▸ RECORDS:
────────────────
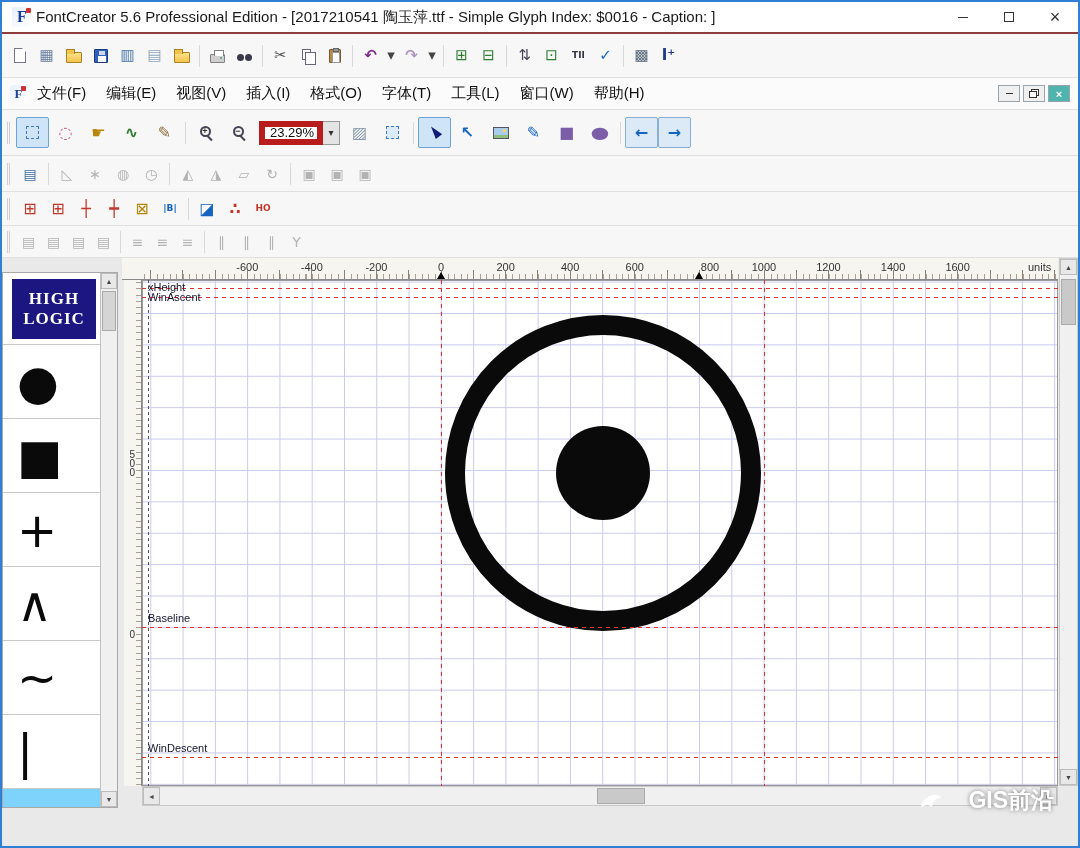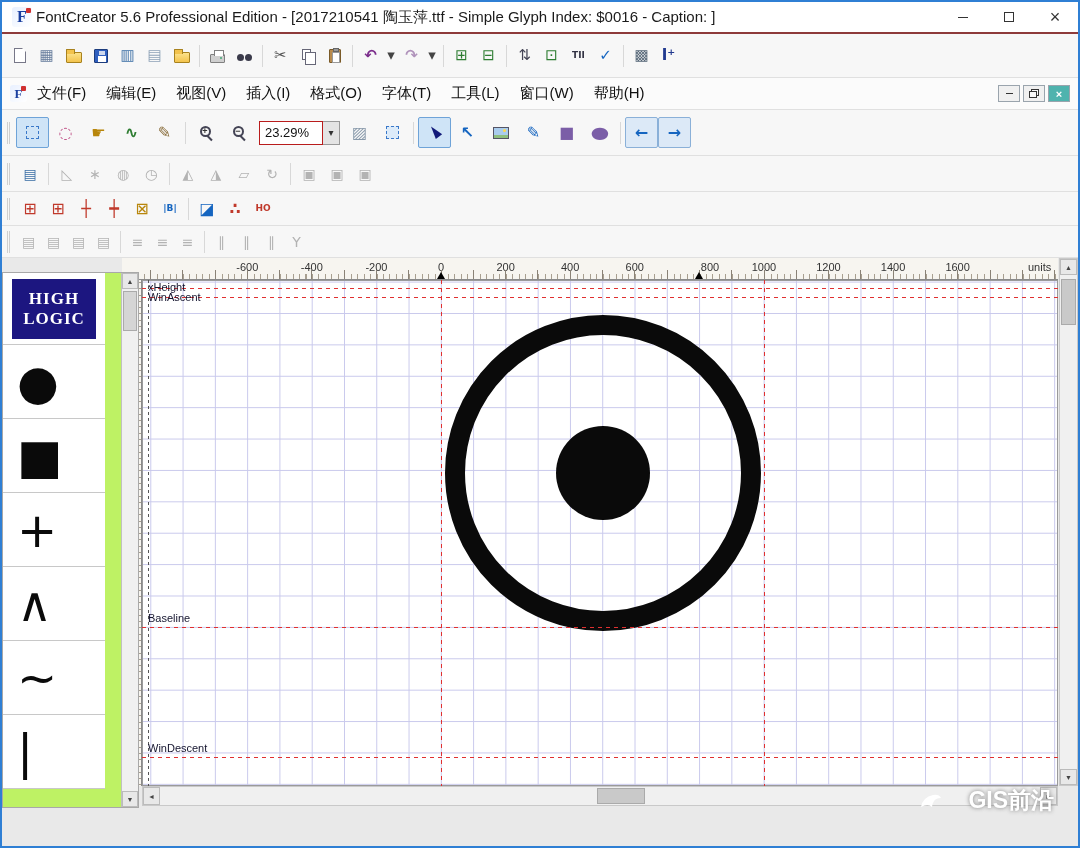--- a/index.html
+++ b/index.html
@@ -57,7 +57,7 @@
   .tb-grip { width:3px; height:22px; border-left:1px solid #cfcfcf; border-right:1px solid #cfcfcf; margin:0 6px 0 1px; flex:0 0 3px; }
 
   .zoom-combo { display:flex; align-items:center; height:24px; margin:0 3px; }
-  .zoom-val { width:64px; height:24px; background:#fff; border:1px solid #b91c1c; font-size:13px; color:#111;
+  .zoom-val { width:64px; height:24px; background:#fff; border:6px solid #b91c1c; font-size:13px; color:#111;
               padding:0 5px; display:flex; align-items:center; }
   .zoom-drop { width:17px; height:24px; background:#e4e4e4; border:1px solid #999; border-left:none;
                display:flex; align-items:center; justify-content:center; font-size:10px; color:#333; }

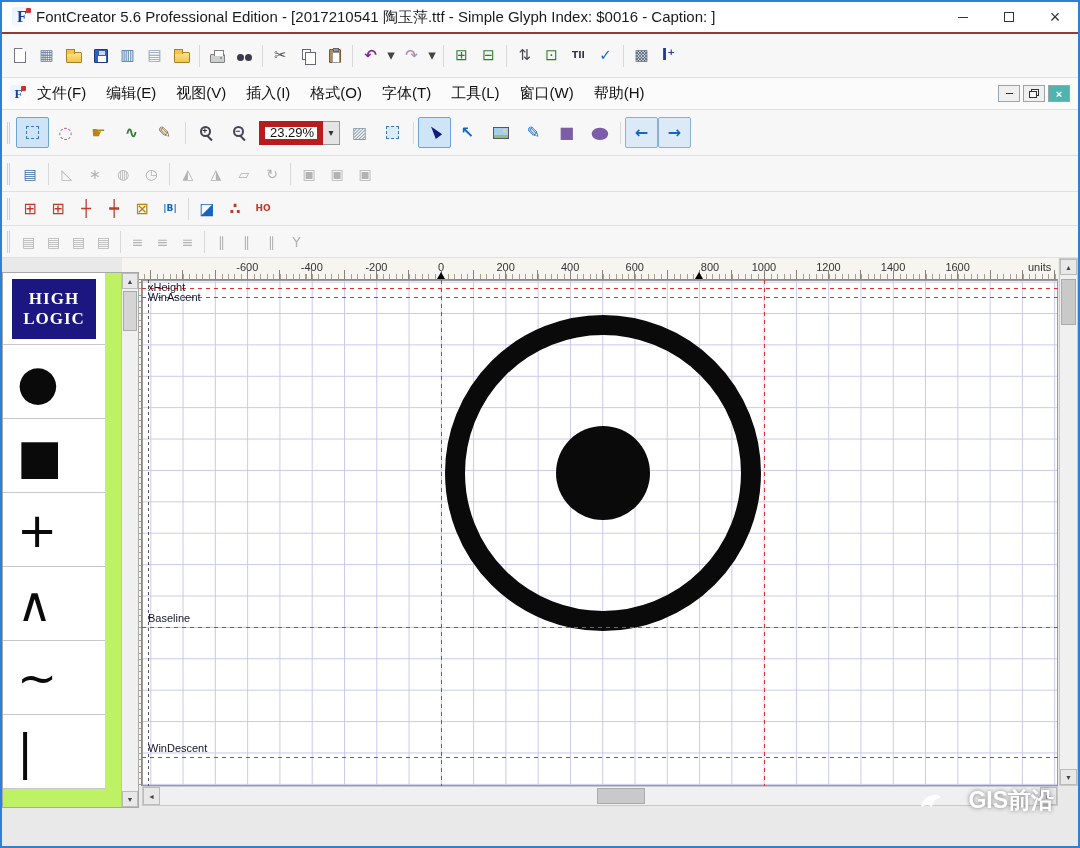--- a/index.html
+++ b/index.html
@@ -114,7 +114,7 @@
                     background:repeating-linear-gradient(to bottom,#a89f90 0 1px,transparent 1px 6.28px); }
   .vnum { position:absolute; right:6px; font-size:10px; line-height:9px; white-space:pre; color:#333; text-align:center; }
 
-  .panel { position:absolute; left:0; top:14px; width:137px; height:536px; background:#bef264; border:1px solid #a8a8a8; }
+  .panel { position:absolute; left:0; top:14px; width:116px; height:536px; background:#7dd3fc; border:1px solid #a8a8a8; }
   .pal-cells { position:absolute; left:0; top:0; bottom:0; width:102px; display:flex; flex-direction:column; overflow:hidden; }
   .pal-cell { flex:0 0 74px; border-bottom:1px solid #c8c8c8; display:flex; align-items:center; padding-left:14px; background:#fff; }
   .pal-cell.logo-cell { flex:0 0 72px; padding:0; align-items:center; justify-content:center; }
────────────────
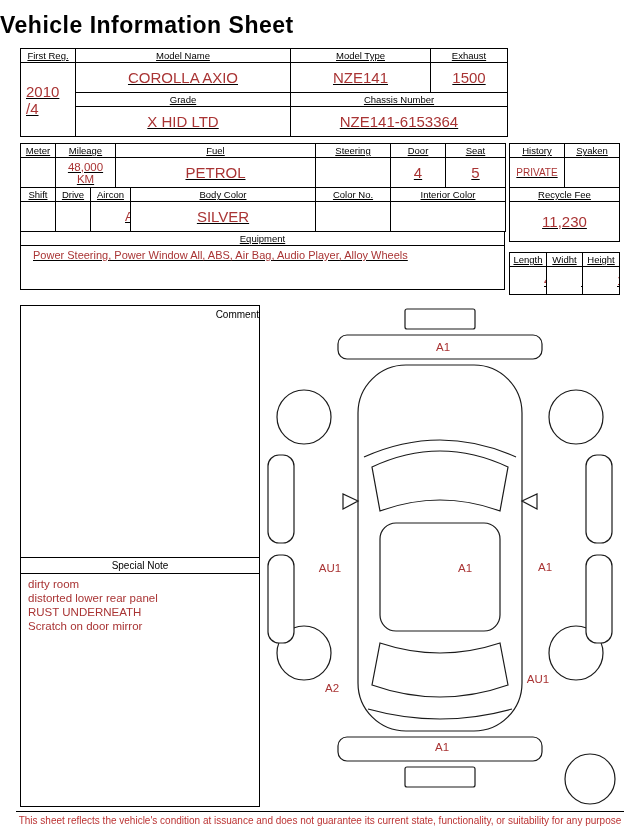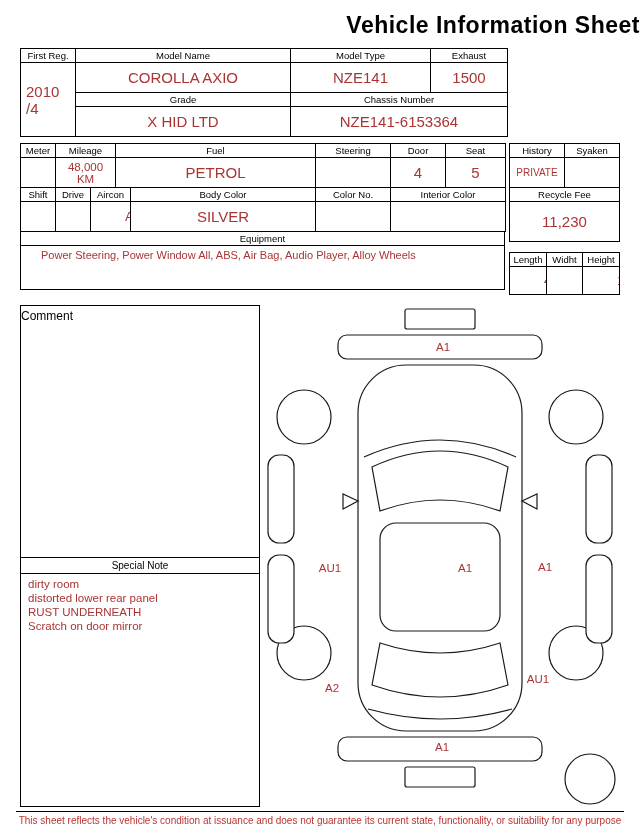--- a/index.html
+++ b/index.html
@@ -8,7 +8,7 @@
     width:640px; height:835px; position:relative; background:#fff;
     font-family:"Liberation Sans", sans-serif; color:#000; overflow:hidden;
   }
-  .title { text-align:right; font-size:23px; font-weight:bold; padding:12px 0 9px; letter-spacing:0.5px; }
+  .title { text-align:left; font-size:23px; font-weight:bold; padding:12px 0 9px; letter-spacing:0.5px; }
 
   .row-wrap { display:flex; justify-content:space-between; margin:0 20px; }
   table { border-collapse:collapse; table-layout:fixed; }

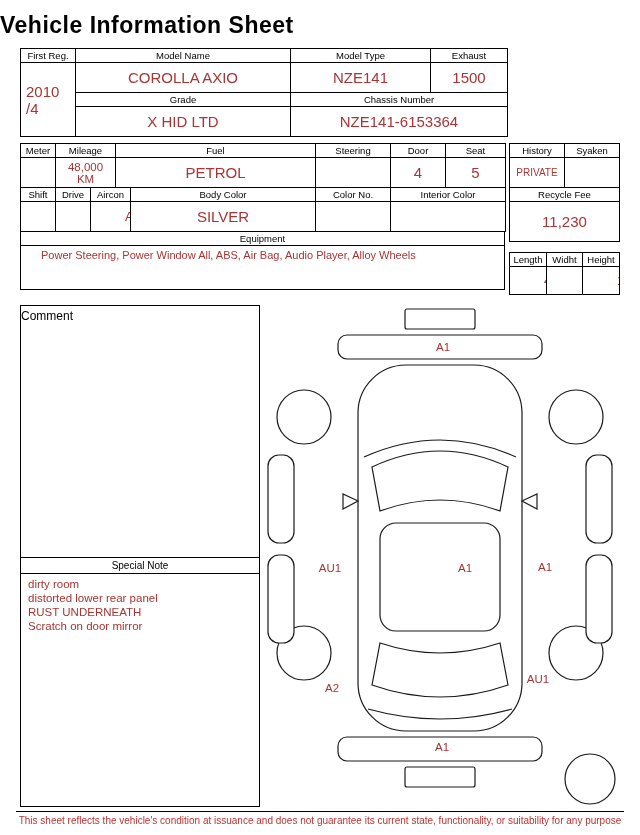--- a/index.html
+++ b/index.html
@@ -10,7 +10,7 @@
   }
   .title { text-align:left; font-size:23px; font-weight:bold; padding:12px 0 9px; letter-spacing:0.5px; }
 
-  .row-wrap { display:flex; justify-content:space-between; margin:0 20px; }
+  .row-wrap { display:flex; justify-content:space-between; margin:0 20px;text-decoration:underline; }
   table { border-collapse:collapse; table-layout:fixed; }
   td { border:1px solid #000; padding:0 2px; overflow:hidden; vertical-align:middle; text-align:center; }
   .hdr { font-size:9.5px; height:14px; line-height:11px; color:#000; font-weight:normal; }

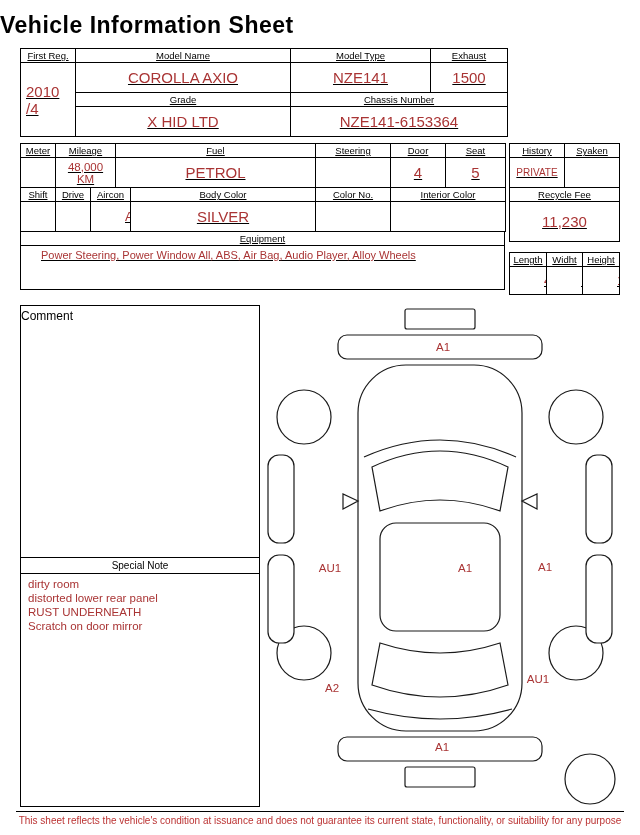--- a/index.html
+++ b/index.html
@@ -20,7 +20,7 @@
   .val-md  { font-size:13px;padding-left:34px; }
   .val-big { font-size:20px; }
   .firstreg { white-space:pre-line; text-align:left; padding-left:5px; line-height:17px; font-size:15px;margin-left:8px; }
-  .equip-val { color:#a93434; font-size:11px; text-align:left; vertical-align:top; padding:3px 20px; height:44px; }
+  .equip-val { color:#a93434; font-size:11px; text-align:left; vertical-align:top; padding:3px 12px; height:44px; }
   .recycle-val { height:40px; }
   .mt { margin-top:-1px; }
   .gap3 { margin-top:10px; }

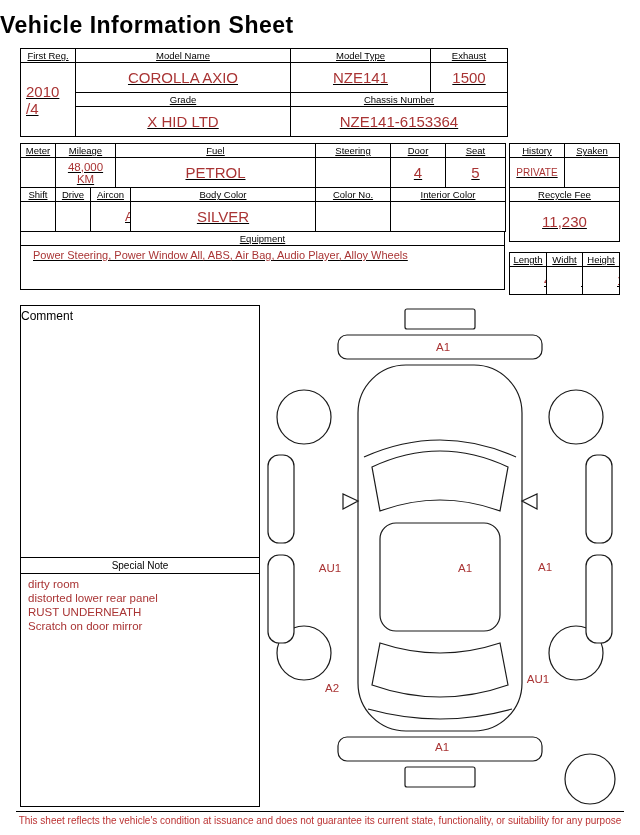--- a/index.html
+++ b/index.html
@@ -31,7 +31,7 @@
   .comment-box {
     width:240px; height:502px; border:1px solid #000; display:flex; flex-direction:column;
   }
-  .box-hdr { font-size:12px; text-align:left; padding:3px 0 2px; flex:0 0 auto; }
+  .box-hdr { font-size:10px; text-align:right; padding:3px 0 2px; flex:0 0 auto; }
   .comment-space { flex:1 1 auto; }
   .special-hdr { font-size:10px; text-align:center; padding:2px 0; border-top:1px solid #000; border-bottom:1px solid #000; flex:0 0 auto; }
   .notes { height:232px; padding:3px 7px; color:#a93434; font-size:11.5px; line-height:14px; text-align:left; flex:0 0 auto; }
────────────────
▸ EXERCISE INSTRUCTIONS: From the entries, copy out each line containing the word "white".

▸ RESULT:
   .vnum { position:absolute; right:6px; font-size:10px; line-height:9px; white-space:pre; color:#333; text-align:center; }
   .firstreg { white-space:pre-line; text-align:left; padding-left:5px; line-height:17px; font-size:15px;margin-left:8px; }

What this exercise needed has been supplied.